Project 5: Bayesian Spam Filter

Build a naive Bayes spam filter that classifies emails by word evidence.


Project Overview

Attribute Value
Difficulty Level 2: Intermediate
Time Estimate Weekend
Main Language Python
Alternative Languages JavaScript, C++
Knowledge Area Probability and statistics
Tools CLI, text dataset
Main Book “Pattern Recognition and Machine Learning” by Bishop

What you’ll build: A classifier that labels messages as spam or not using Bayes’ rule.

Why it teaches math: You must compute conditional probabilities and combine evidence logically.

Core challenges you’ll face:

  • Tokenizing text consistently
  • Computing probabilities with smoothing
  • Evaluating accuracy and false positives

Real World Outcome

You will train on a small dataset and classify new messages with confidence scores.

Example Output:

$ python spam_filter.py --train data/ --test sample.txt
Spam probability: 0.94
Classification: SPAM

Verification steps:

  • Test against known labeled messages
  • Measure precision and recall

The Core Question You’re Answering

“How do you combine multiple pieces of evidence into a single probability?”

This is Bayes’ rule in practice.


Concepts You Must Understand First

Stop and research these before coding:

  1. Bayes’ theorem
    • How do you compute P(spam words)?
    • Book Reference: “Pattern Recognition and Machine Learning” by Bishop, Ch. 1
  2. Conditional independence
    • Why does naive Bayes assume word independence?
    • Book Reference: “Pattern Recognition and Machine Learning” by Bishop, Ch. 4
  3. Smoothing
    • Why do you need Laplace smoothing for rare words?
    • Book Reference: “Speech and Language Processing” by Jurafsky & Martin, Ch. 4

Questions to Guide Your Design

  1. Feature choice
    • Will you use word counts or binary presence?
    • How will you handle stop words?
  2. Evaluation
    • How will you split training and test data?
    • Which metric matters most for spam filtering?

Thinking Exercise

Bayes by Hand

Given word “free” appears in 30% of spam and 2% of non-spam, compute how it changes the spam probability.

Questions while working:

  • Why can a rare word be strong evidence?
  • How does prior probability affect the result?

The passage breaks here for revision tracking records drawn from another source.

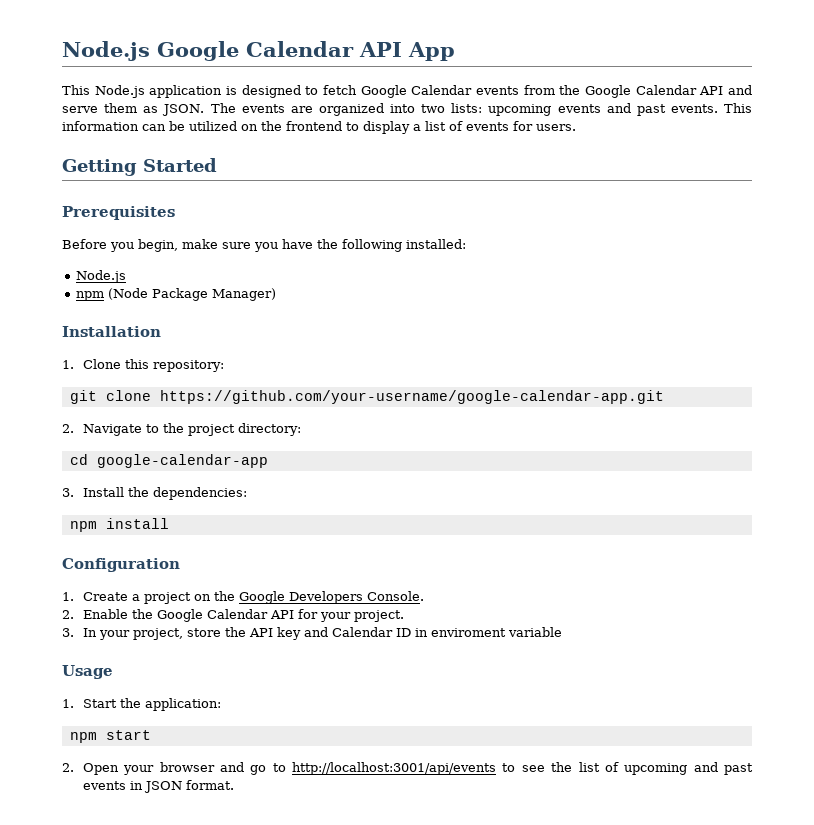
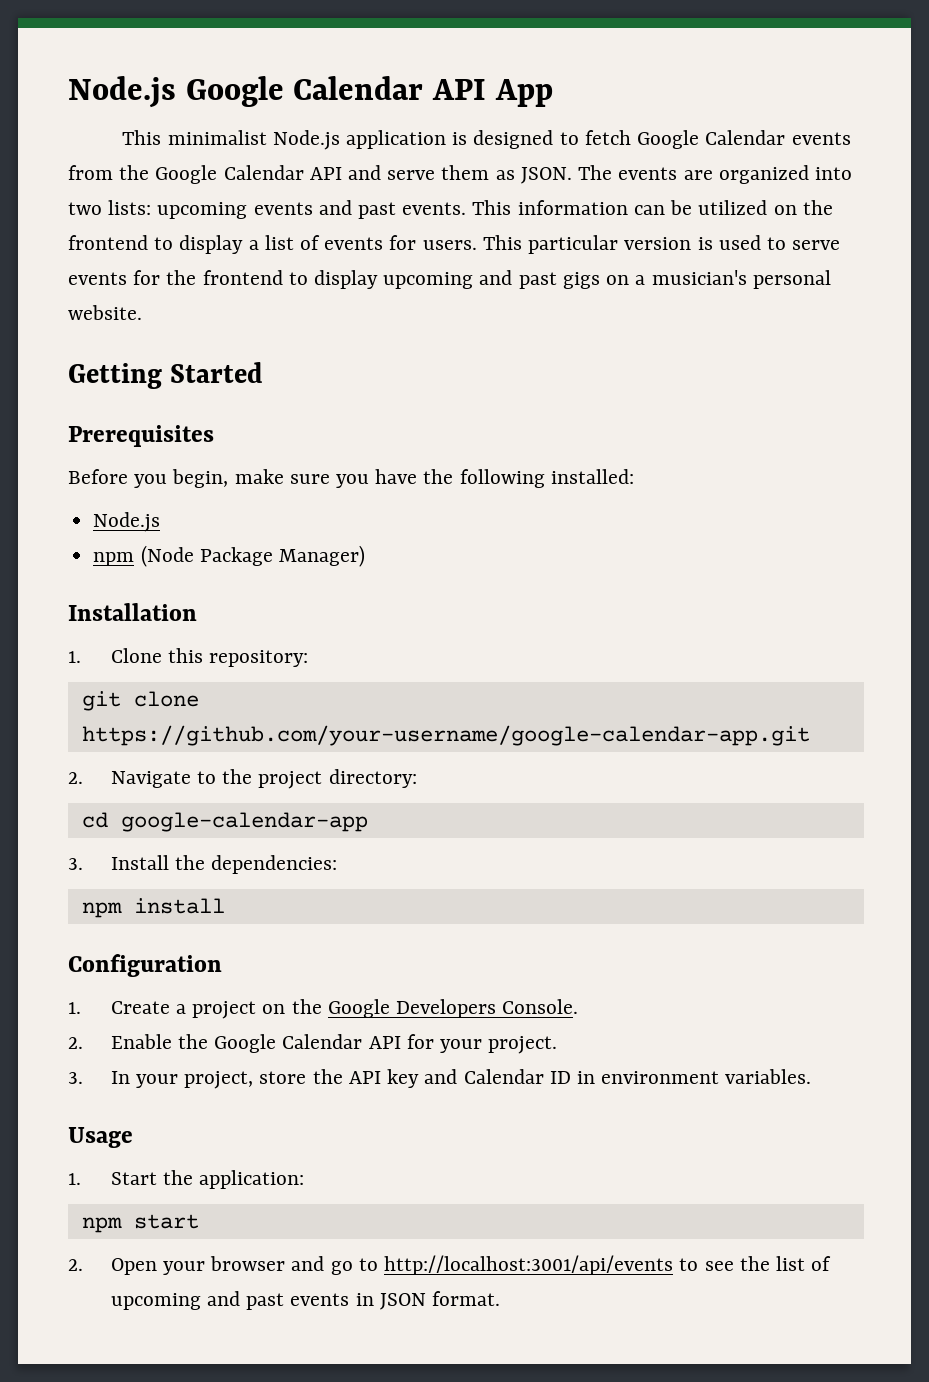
- This Node.js application is designed to fetch Google Calendar events from the Google Calendar API and serve them as JSON.
+ This minimalist Node.js application is designed to fetch Google Calendar events from the Google Calendar API and serve them as JSON.
+ This particular version is used to serve events for the frontend to display upcoming and past gigs on a musician's personal website.
- 3. In your project, store the API key and Calendar ID in enviroment variable
+ 3. In your project, store the API key and Calendar ID in environment variables.

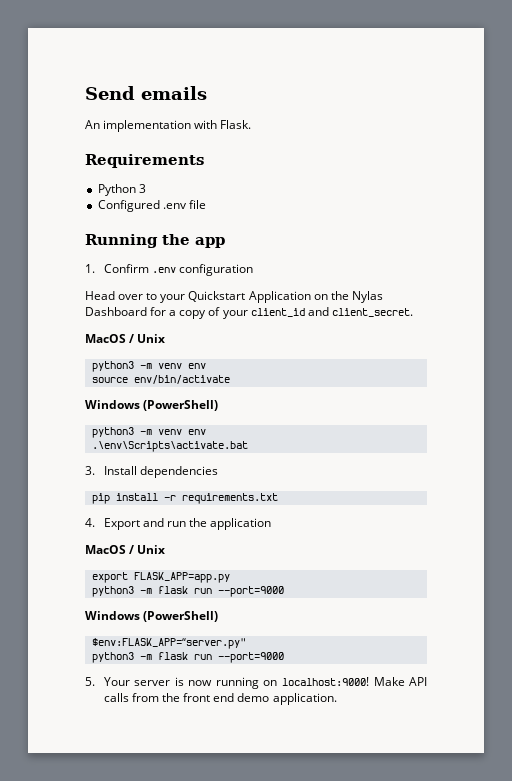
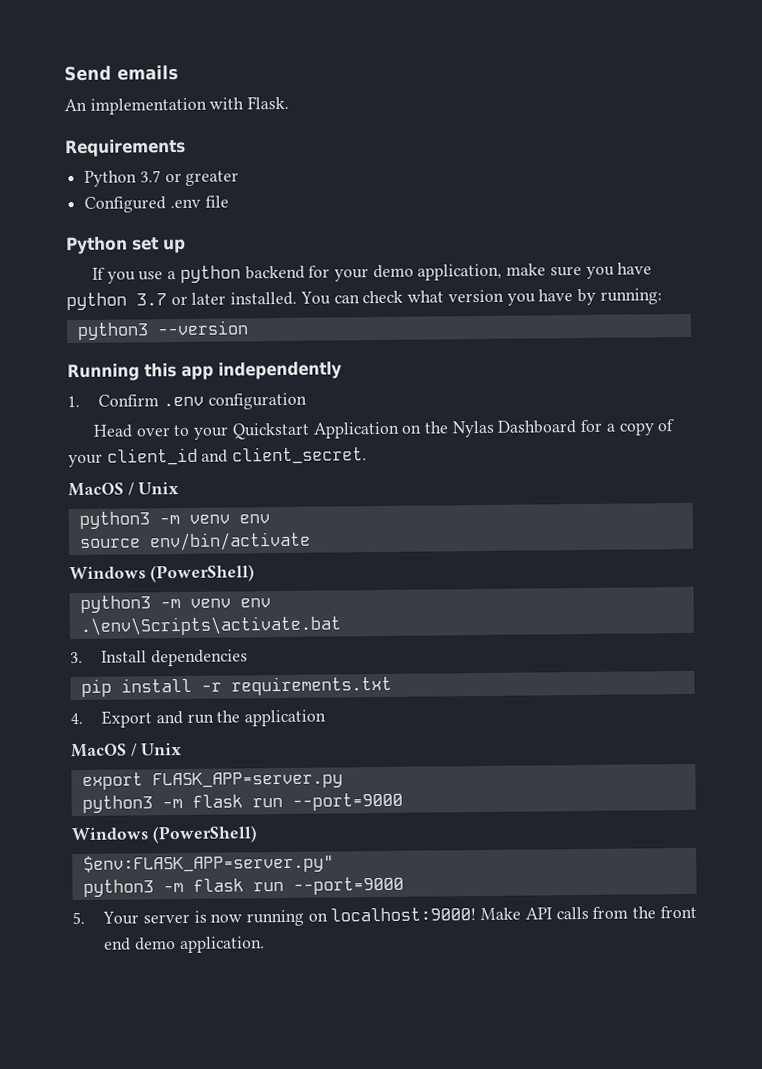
- Python 3
+ Python 3.7 or greater
+ Python set up
+ If you use a python backend for your demo application, make sure you have python 3.7 or later installed. You can check what version you have by running:
+ python3 --version
- Running the app
+ Running this app independently
- export FLASK_APP=app.py
+ export FLASK_APP=server.py
- $env:FLASK_APP=“server.py"
+ $env:FLASK_APP=server.py"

The Interview Questions They’ll Ask

Prepare to answer these:

  1. “What is Bayes’ theorem?”
  2. “Why does naive Bayes work well for text?”
  3. “What is Laplace smoothing?”
  4. “What is the difference between precision and recall?”
  5. “How do you handle unseen words?”

Hints in Layers

Hint 1: Starting Point Start with word counts and compute class probabilities.

Hint 2: Next Level Use log probabilities to avoid underflow.

Hint 3: Technical Details Apply Laplace smoothing to every word count.

Hint 4: Tools/Debugging Inspect top weighted words for each class to validate logic.


Books That Will Help

Topic Book Chapter
Bayes’ theorem “Pattern Recognition and Machine Learning” by Bishop Ch. 1
Naive Bayes “Pattern Recognition and Machine Learning” by Bishop Ch. 4
Smoothing “Speech and Language Processing” by Jurafsky & Martin Ch. 4

Implementation Hints

  • Use log sums to keep numeric stability.
  • Keep a vocabulary size cap to avoid noise.
  • Track confusion matrix for evaluation.

Learning Milestones

  1. First milestone: You can compute spam probabilities for test messages.
  2. Second milestone: You can measure precision and recall.
  3. Final milestone: You can explain why naive Bayes works despite assumptions.